MicroRNAs (miRNAs) play important roles in diverse biological processes in eukaryotes, generally through degradation and/or inhibition of the translation of target mRNAs. MicroRNAs are loaded into Argonaute (AGO) proteins to form the RNA-induced silencing complex (RISC) and used as guides to identify complementary transcripts. The distinct functions and features, such as associated small RNA classes and modes of silencing, of individual AGO paralogs have been well documented in multicellular eukaryotes. However, this aspect of miRNA function remains poorly understood in the unicellular green alga Chlamydomonas reinhardtii, which contains three AGO paralogs.
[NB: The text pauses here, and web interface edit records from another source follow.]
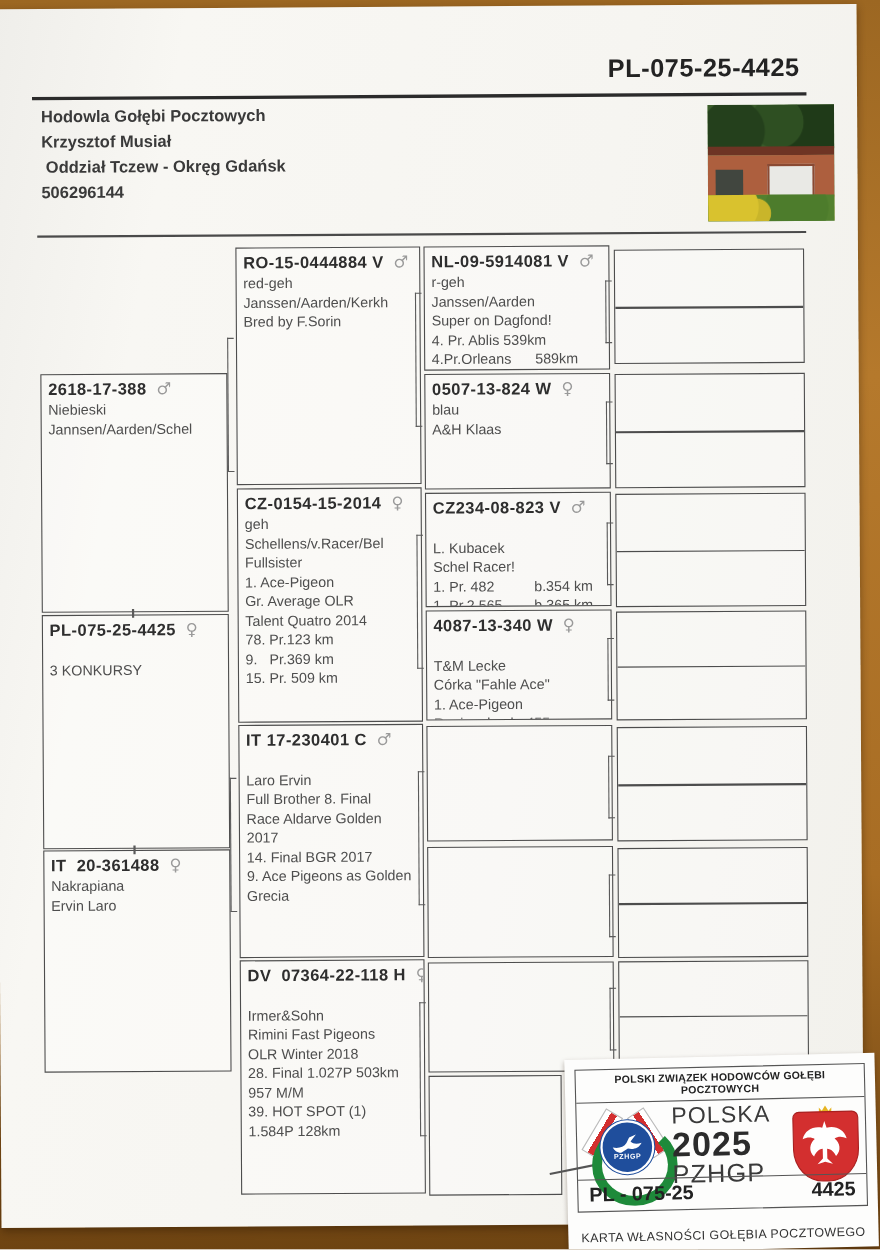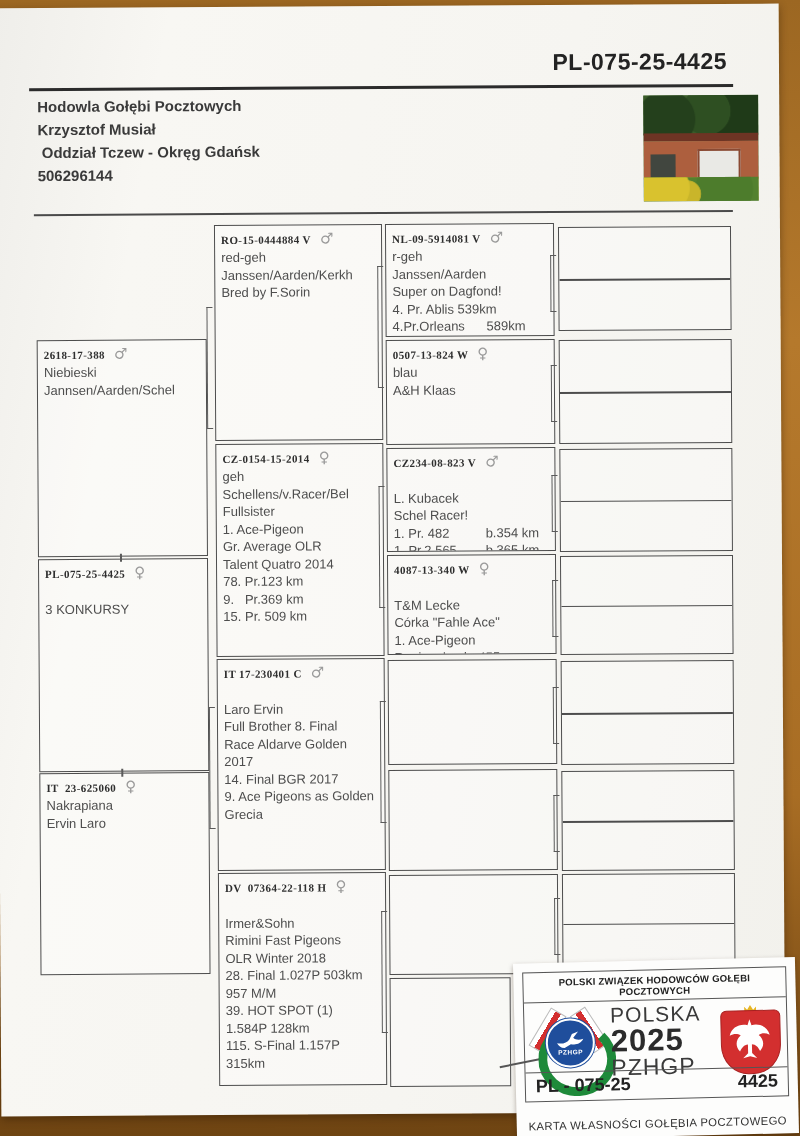--- a/index.html
+++ b/index.html
@@ -27,21 +27,21 @@
   .ph-door{position:absolute;right:16%;bottom:0;width:34%;height:74%;background:#e9e9e5;border:2px solid #8a4a33;border-bottom:none;}
   .ph-window{position:absolute;left:6%;bottom:0;width:22%;height:66%;background:#41463f;}
   .ph-bush{position:absolute;left:0;bottom:0;width:100%;height:23%;
     background:radial-gradient(circle at 18% 45%,#d9c22e 0 26%,transparent 27%),
                radial-gradient(circle at 38% 70%,#c9b52a 0 18%,transparent 19%),
                radial-gradient(circle at 70% 50%,#4d7c2c 0 35%,transparent 36%),#53812f;}
   
   .pbox{position:absolute;border:1.6px solid #4d4d4d;background:rgba(255,255,255,.35);box-sizing:border-box;
     padding:4px 6px;overflow:hidden;}
   .ringrow{display:flex;align-items:baseline;gap:9px;}
-  .ring{font-size:11px;font-weight:bold;color:#2e2e2e;letter-spacing:.4px;white-space:pre;font-family:Liberation Serif, serif;}
+  .ring{font-size:15px;font-weight:bold;color:#2e2e2e;letter-spacing:.4px;white-space:pre;}
   .sex{font-size:15px;color:#9a9a9a;font-family:"DejaVu Sans",sans-serif;}
   .pbody{margin-top:1px;font-size:13px;color:#4e4e4e;}
   .pbody .bl{min-height:17.5px;line-height:17.5px;white-space:pre-wrap;}
   .br-out{position:absolute;width:5px;border-left:1.6px solid #5a5a5a;border-top:1.6px solid #5a5a5a;border-bottom:1.6px solid #5a5a5a;}
   .tick{position:absolute;width:2px;background:#5a5a5a;}
   .midline{position:absolute;left:0;width:100%;height:1.6px;background:#4d4d4d;top:50%;}
   
   .stamp{position:absolute;left:514px;top:956px;width:282px;height:176px;background:#fdfdfc;
     transform:rotate(-1deg);box-shadow:0 2px 5px rgba(40,20,0,.35);}
   .stamp-box{position:absolute;left:9px;top:9px;right:9px;height:128px;border:1.6px solid #555;}
@@ -119,21 +119,21 @@
           <span class="ring">PL-075-25-4425</span>
           <span class="sex">♀</span>
         </div>
       <div class="pbody">
           <div class="bl"></div>
           <div class="bl">3 KONKURSY</div>
         </div>
     </div>
     <div class="pbox" style="left:40px;top:765px;width:170px;height:202px">
       <div class="ringrow">
-          <span class="ring">IT  23-625060</span>
+          <span class="ring">IT  20-361488</span>
           <span class="sex">♀</span>
         </div>
       <div class="pbody">
           <div class="bl">Nakrapiana</div>
           <div class="bl">Ervin Laro</div>
         </div>
     </div>
     <div class="tick" style="left:122px;top:546px;height:8px"></div>
     <div class="tick" style="left:122px;top:761px;height:8px"></div>
 
@@ -187,21 +187,20 @@
         </div>
       <div class="pbody">
           <div class="bl"></div>
           <div class="bl">Irmer&amp;Sohn</div>
           <div class="bl">Rimini Fast Pigeons</div>
           <div class="bl">OLR Winter 2018</div>
           <div class="bl">28. Final 1.027P 503km</div>
           <div class="bl">957 M/M</div>
           <div class="bl">39. HOT SPOT (1)</div>
           <div class="bl">1.584P 128km</div>
-          <div class="bl">115. S-Final 1.157P 315km</div>
         </div>
     </div>
     <div class="br-out" style="left:210px;top:300px;height:120px"></div>
     <div class="br-out" style="left:210px;top:700px;height:120px"></div>
 
     <div class="pbox" style="left:389px;top:218px;width:169px;height:113px">
       <div class="ringrow">
           <span class="ring">NL-09-5914081 V</span>
           <span class="sex">♂</span>
         </div>

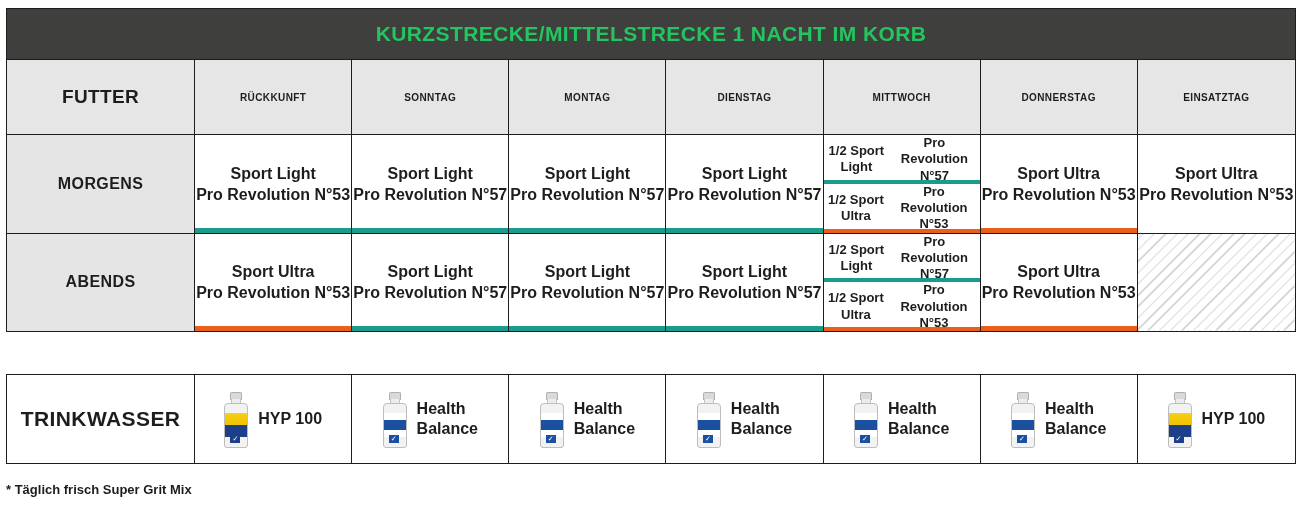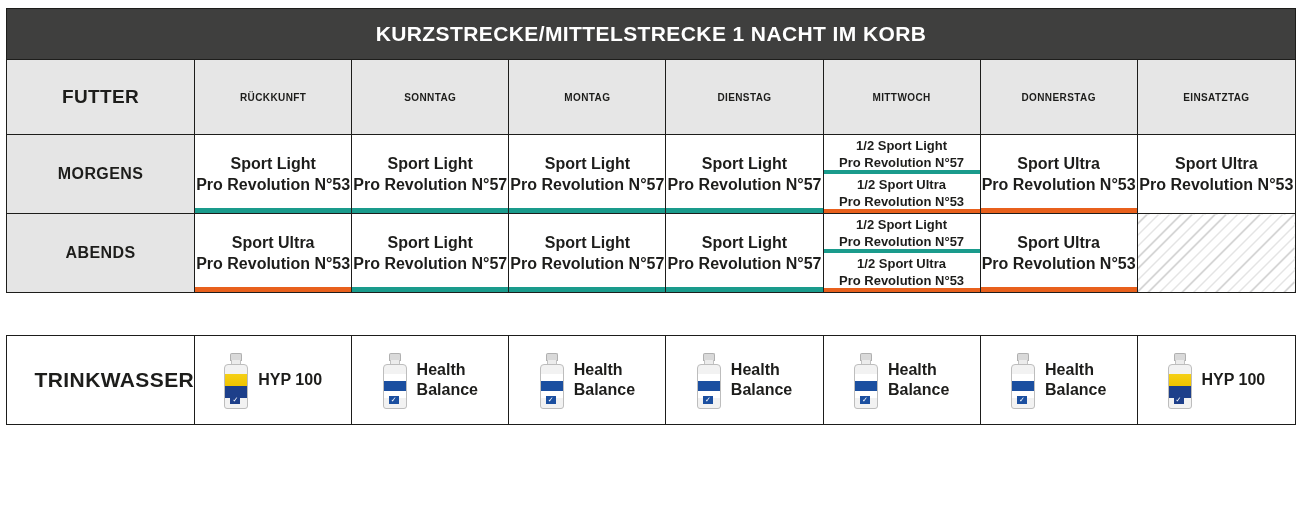--- a/index.html
+++ b/index.html
@@ -30,21 +30,21 @@
     border: 1px solid #1d1d1b;
   }
   .feed-table td, .feed-table th {
     border: 1px solid #1d1d1b;
     padding: 0;
     vertical-align: middle;
     text-align: center;
   }
   .title-bar {
     background: #3f3f3e;
-    color: #ffffff;
+    color: #22c55e;
     font-weight: bold;
     font-size: 21px;
     letter-spacing: .4px;
     height: 50px;
     text-transform: uppercase;
   }
   .hdr {
     background: #e6e6e6;
     font-weight: bold;
     font-size: 10px;
@@ -90,21 +90,21 @@
     left: 0; right: 0; bottom: 0;
     height: 5px;
   }
   .bar-teal::after { background: #1a9b8c; }
   .bar-orange::after { background: #e8601c; }
 
   
   .split .half {
     height: 50%;
     display: flex;
-    flex-direction: column;
+    flex-direction: row;
     align-items: center;
     justify-content: center;
     position: relative;
     box-sizing: border-box;
   }
   .split .half .prod {
     font-size: 13px;
     line-height: 1.25;
   }
   .split .half.teal::after {
@@ -146,21 +146,21 @@
     padding: 0;
     height: 88px;
     vertical-align: middle;
   }
   .water-label {
     background: #ffffff;
     font-weight: bold;
     font-size: 21px;
     letter-spacing: .4px;
     text-transform: uppercase;
-    text-align: right;
+    text-align: center;
     width: 188px;
   }
   .water-cell .wc {
     display: flex;
     align-items: center;
     justify-content: center;
     gap: 12px;
     height: 100%;
   }
   .water-cell .wtxt {
@@ -497,13 +497,14 @@
                 <span class="tick">✓</span>
               </span>
               <span class="wtxt">HYP 100</span>
             </div>
           </td>
         </tr>
       </tbody>
     </table>
   </div>
 
+  <div class="footnote">* Täglich frisch Super Grit Mix</div>
 </div>
 
 </body></html>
In this study, we isolated AGO2 and AGO3 insertional mutants and confirmed that AGO3 is more abundantly expressed than AGO2. MicroRNA-directed target transcript cleavage and translational repression were impaired in the AGO3 mutant background, indicating that AGO3 can mediate both modes of silencing. In contrast, although the AGO2 mutant is not a null, the involvement of AGO2 in miRNA-directed silencing appears to be more limited. Our results strongly suggest that miRNA-mediated post-transcriptional gene silencing relies primarily on AGO3 in Chlamydomonas.